### What is being asked:
Print the line containing "none -> [12,40,122,56] Terapia di famiglia", then every line after it through the end of the material, exactly as written and without pictures.

=== Begin Enclosure ===

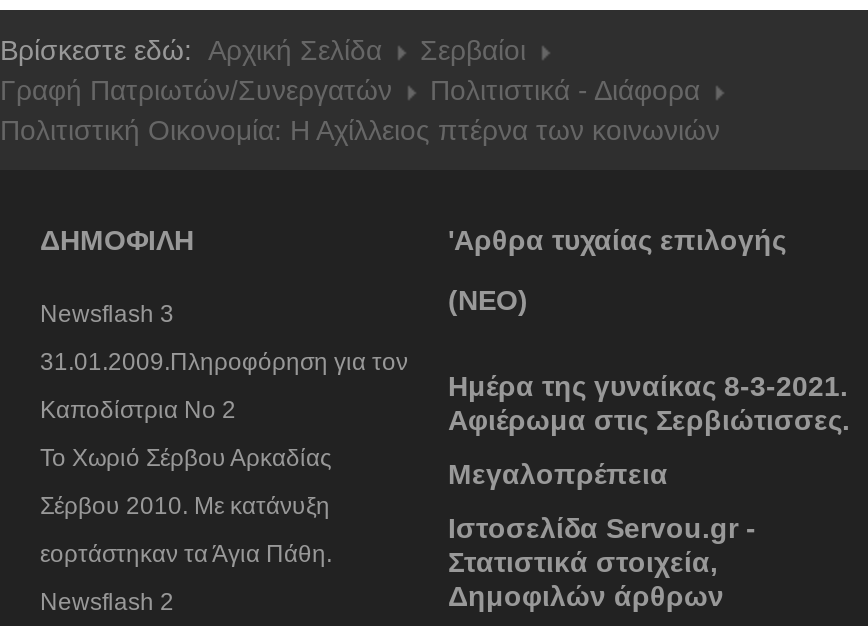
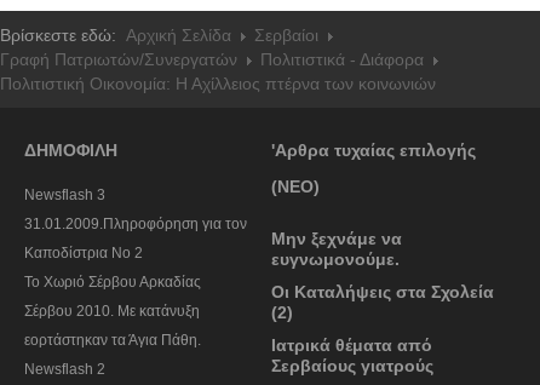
[448,371,850,437] Ημέρα της γυναίκας 8-3-2021. | Αφιέρωμα στις Σερβιώτισσες. -> [271,229,402,269] Μην ξεχνάμε να | ευγνωμονούμε.
[448,459,668,491] Μεγαλοπρέπεια -> [271,282,494,322] Οι Καταλήψεις στα Σχολεία | (2)
[448,513,756,613] Ιστοσελίδα Servou.gr - | Στατιστικά στοιχεία, | Δημοφιλών άρθρων -> [271,336,433,376] Ιατρικά θέματα από | Σερβαίους γιατρούς

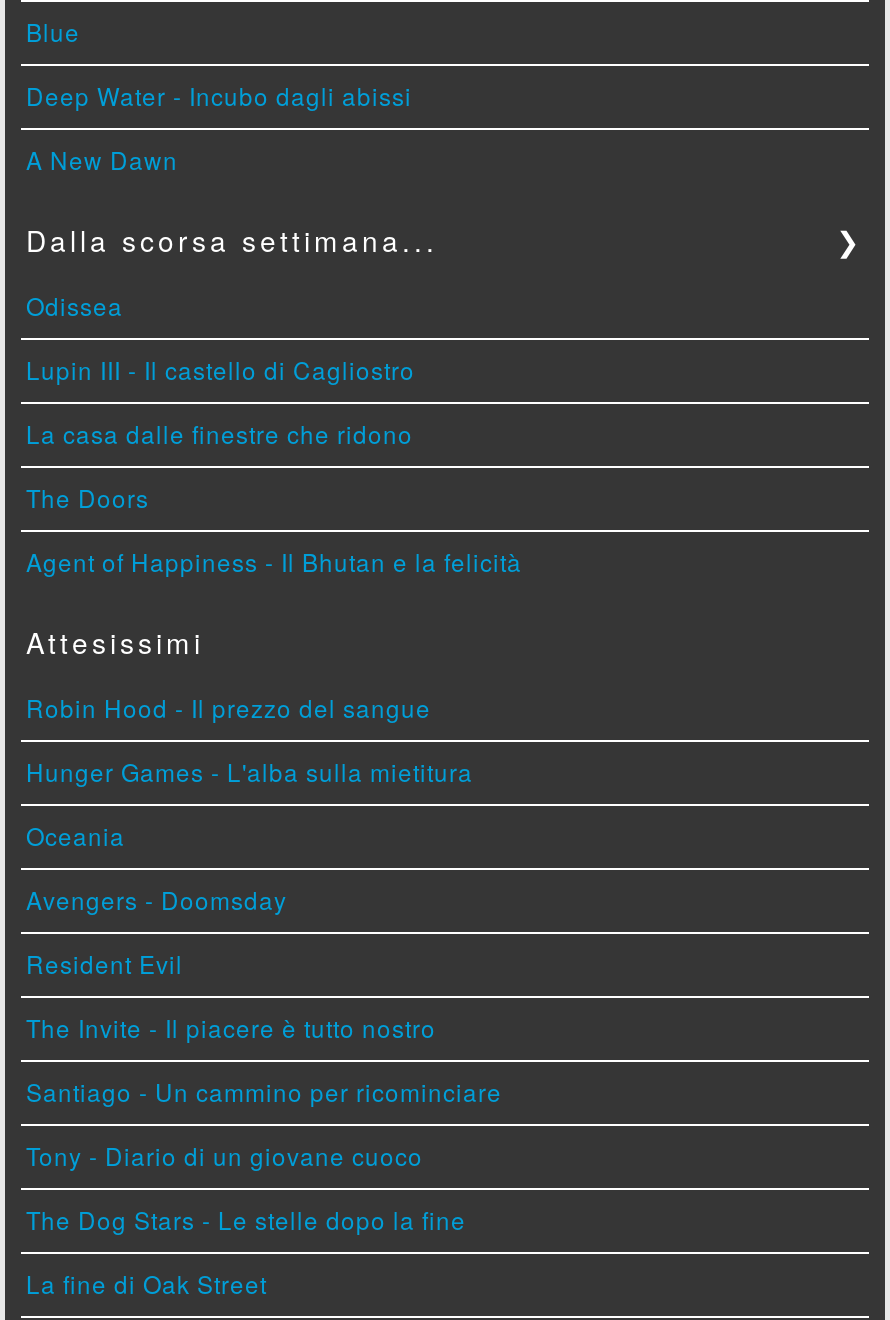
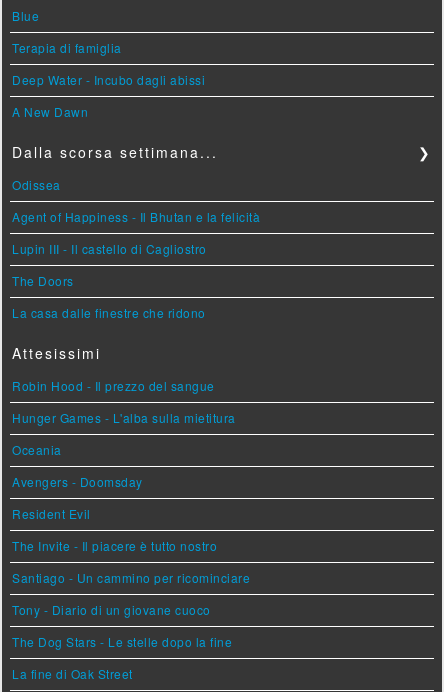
none -> [12,40,122,56] Terapia di famiglia
moved [26,353,415,515] -> [12,240,207,322]: Lupin III - Il castello di Cagliostro | The Doors | La casa dalle finestre che ridono
moved [26,545,522,579] -> [12,208,260,226]: Agent of Happiness - Il Bhutan e la felicità

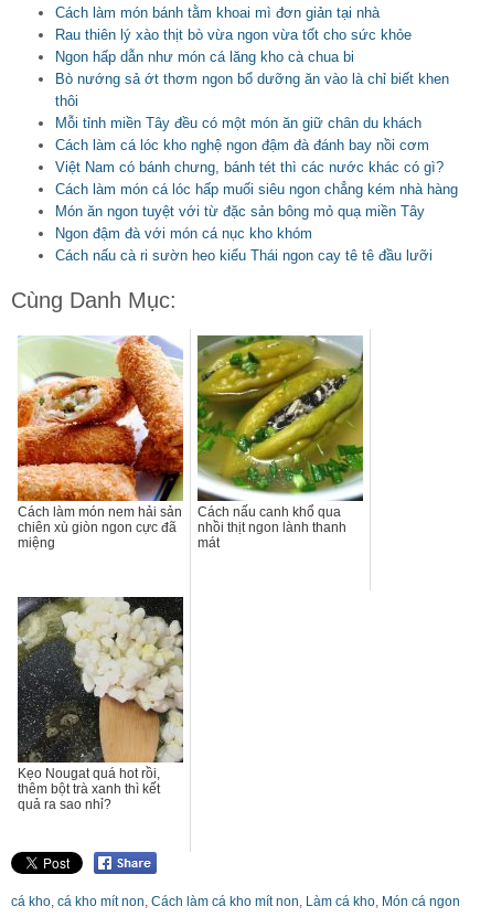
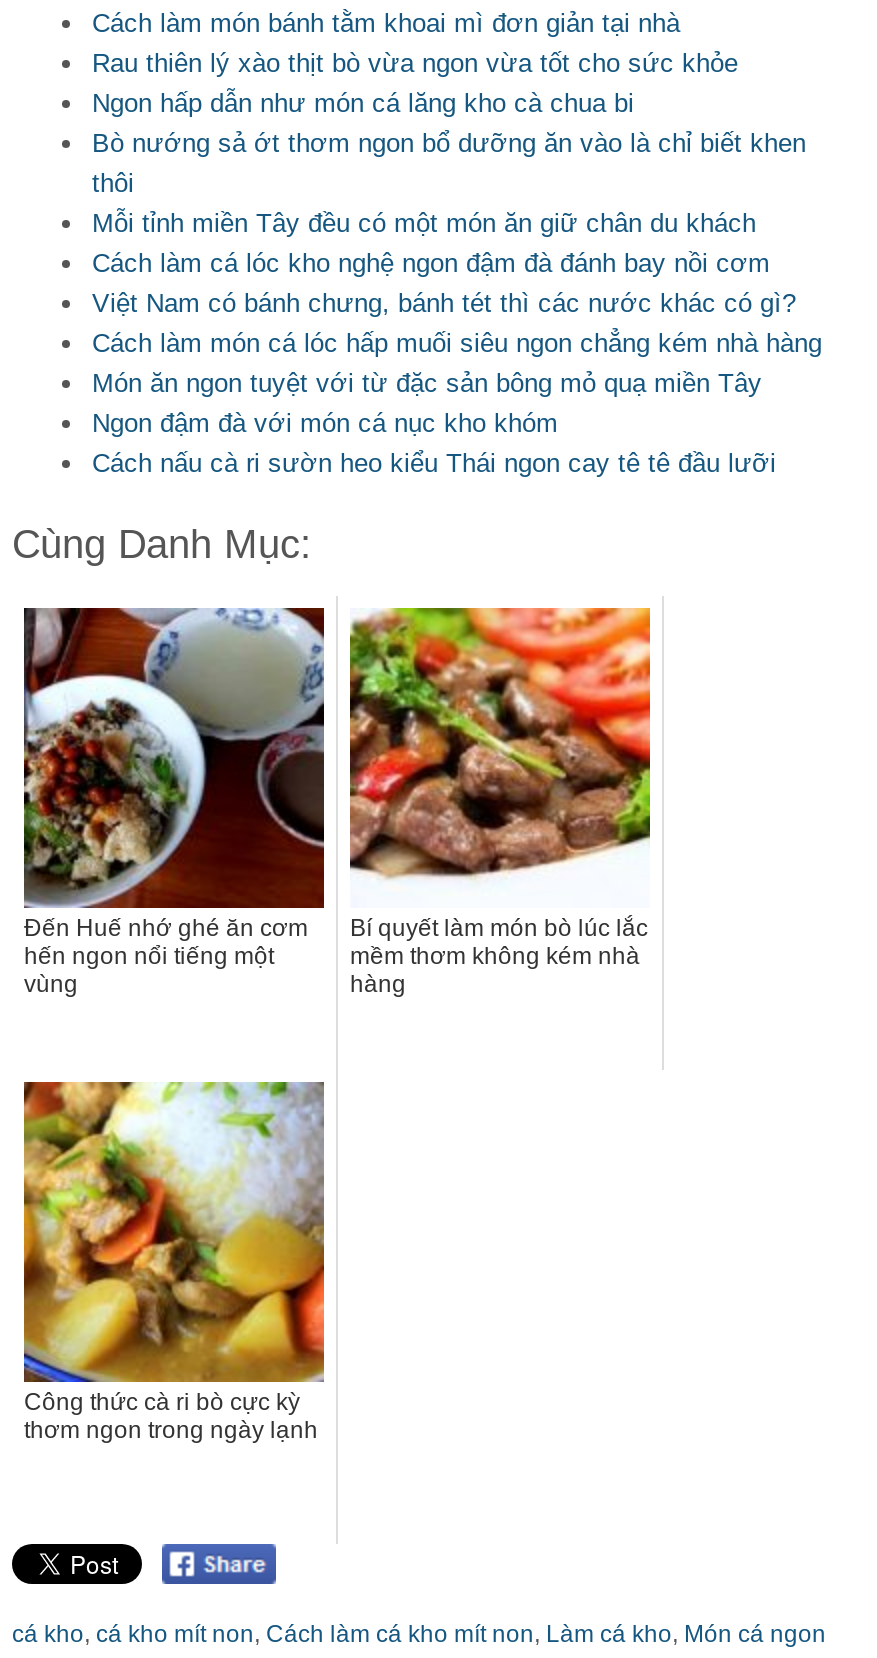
[17,335,184,551] [image] | Cách làm món nem hải sản | chiên xù giòn ngon cực đã | miệng -> [22,606,326,999] [image] | Đến Huế nhớ ghé ăn cơm | hến ngon nổi tiếng một | vùng
[196,334,364,551] [image] | Cách nấu canh khổ qua | nhồi thịt ngon lành thanh | mát -> [348,606,652,999] [image] | Bí quyết làm món bò lúc lắc | mềm thơm không kém nhà | hàng
[17,596,184,813] [image] | Kẹo Nougat quá hot rồi, | thêm bột trà xanh thì kết | quả ra sao nhỉ? -> [22,1080,326,1445] [image] | Công thức cà ri bò cực kỳ | thơm ngon trong ngày lạnh

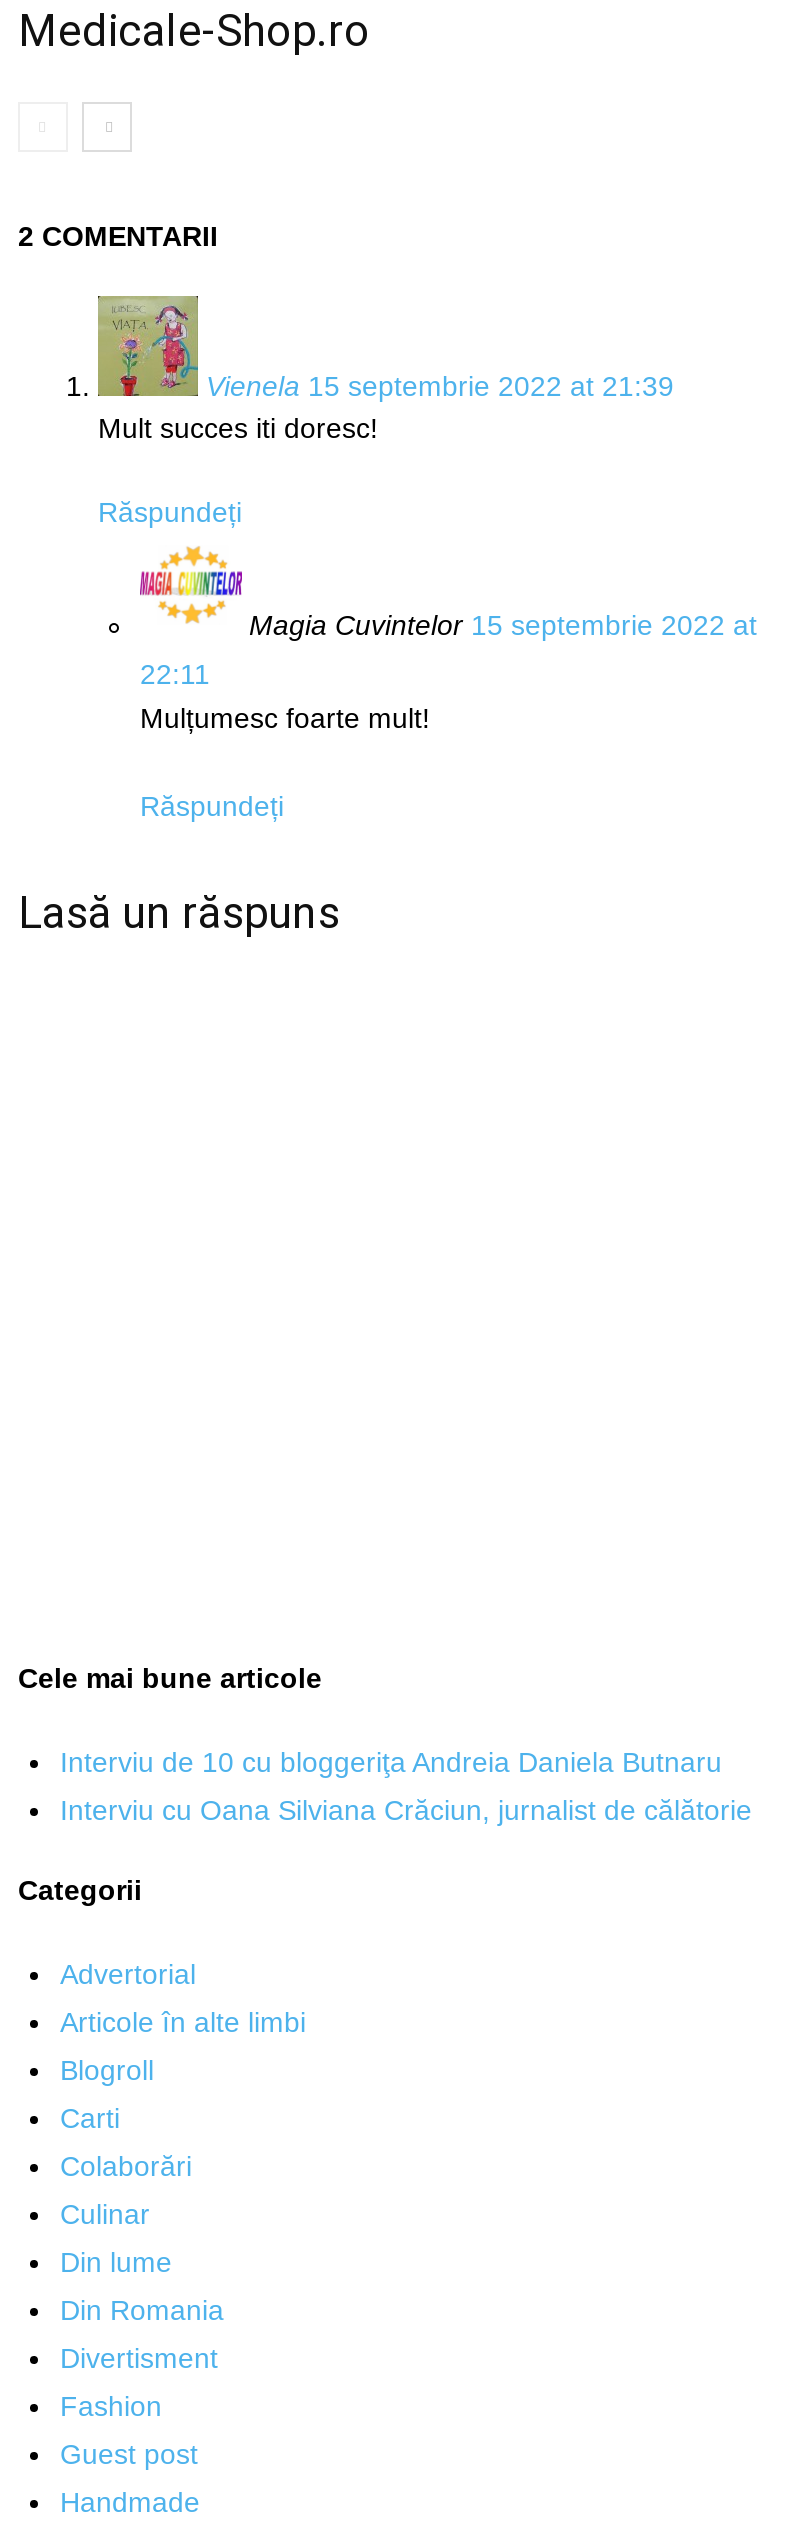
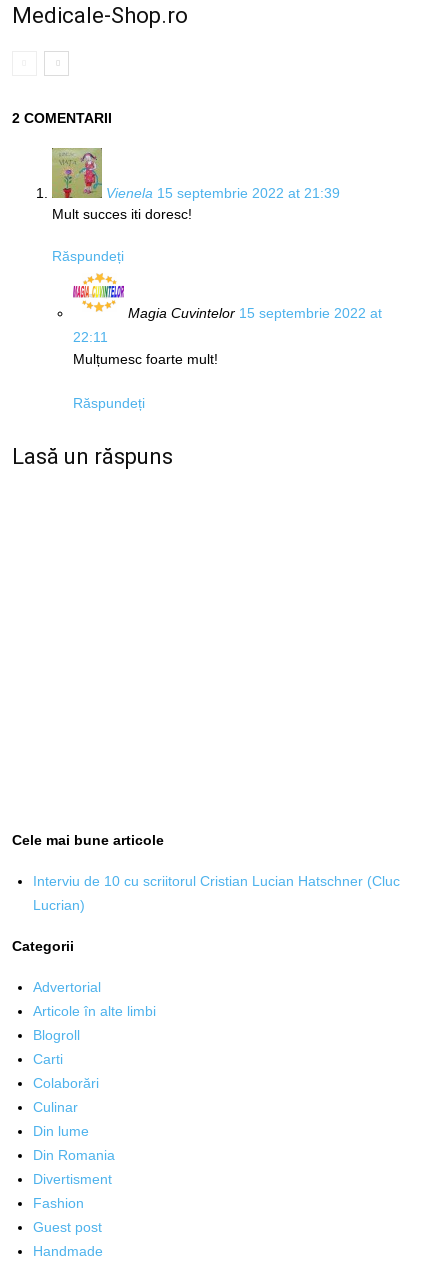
[60,1745,722,1777] Interviu de 10 cu bloggeriţa Andreia Daniela Butnaru -> [33,873,400,889] Interviu de 10 cu scriitorul Cristian Lucian Hatschner (Cluc
[60,1793,752,1825] Interviu cu Oana Silviana Crăciun, jurnalist de călătorie -> [33,897,85,913] Lucrian)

=== End Enclosure ===

### Answer to this problem:
none -> [12,40,122,56] Terapia di famiglia
moved [26,353,415,515] -> [12,240,207,322]: Lupin III - Il castello di Cagliostro | The Doors | La casa dalle finestre che ridono
moved [26,545,522,579] -> [12,208,260,226]: Agent of Happiness - Il Bhutan e la felicità

[17,335,184,551] [image] | Cách làm món nem hải sản | chiên xù giòn ngon cực đã | miệng -> [22,606,326,999] [image] | Đến Huế nhớ ghé ăn cơm | hến ngon nổi tiếng một | vùng
[196,334,364,551] [image] | Cách nấu canh khổ qua | nhồi thịt ngon lành thanh | mát -> [348,606,652,999] [image] | Bí quyết làm món bò lúc lắc | mềm thơm không kém nhà | hàng
[17,596,184,813] [image] | Kẹo Nougat quá hot rồi, | thêm bột trà xanh thì kết | quả ra sao nhỉ? -> [22,1080,326,1445] [image] | Công thức cà ri bò cực kỳ | thơm ngon trong ngày lạnh

[60,1745,722,1777] Interviu de 10 cu bloggeriţa Andreia Daniela Butnaru -> [33,873,400,889] Interviu de 10 cu scriitorul Cristian Lucian Hatschner (Cluc
[60,1793,752,1825] Interviu cu Oana Silviana Crăciun, jurnalist de călătorie -> [33,897,85,913] Lucrian)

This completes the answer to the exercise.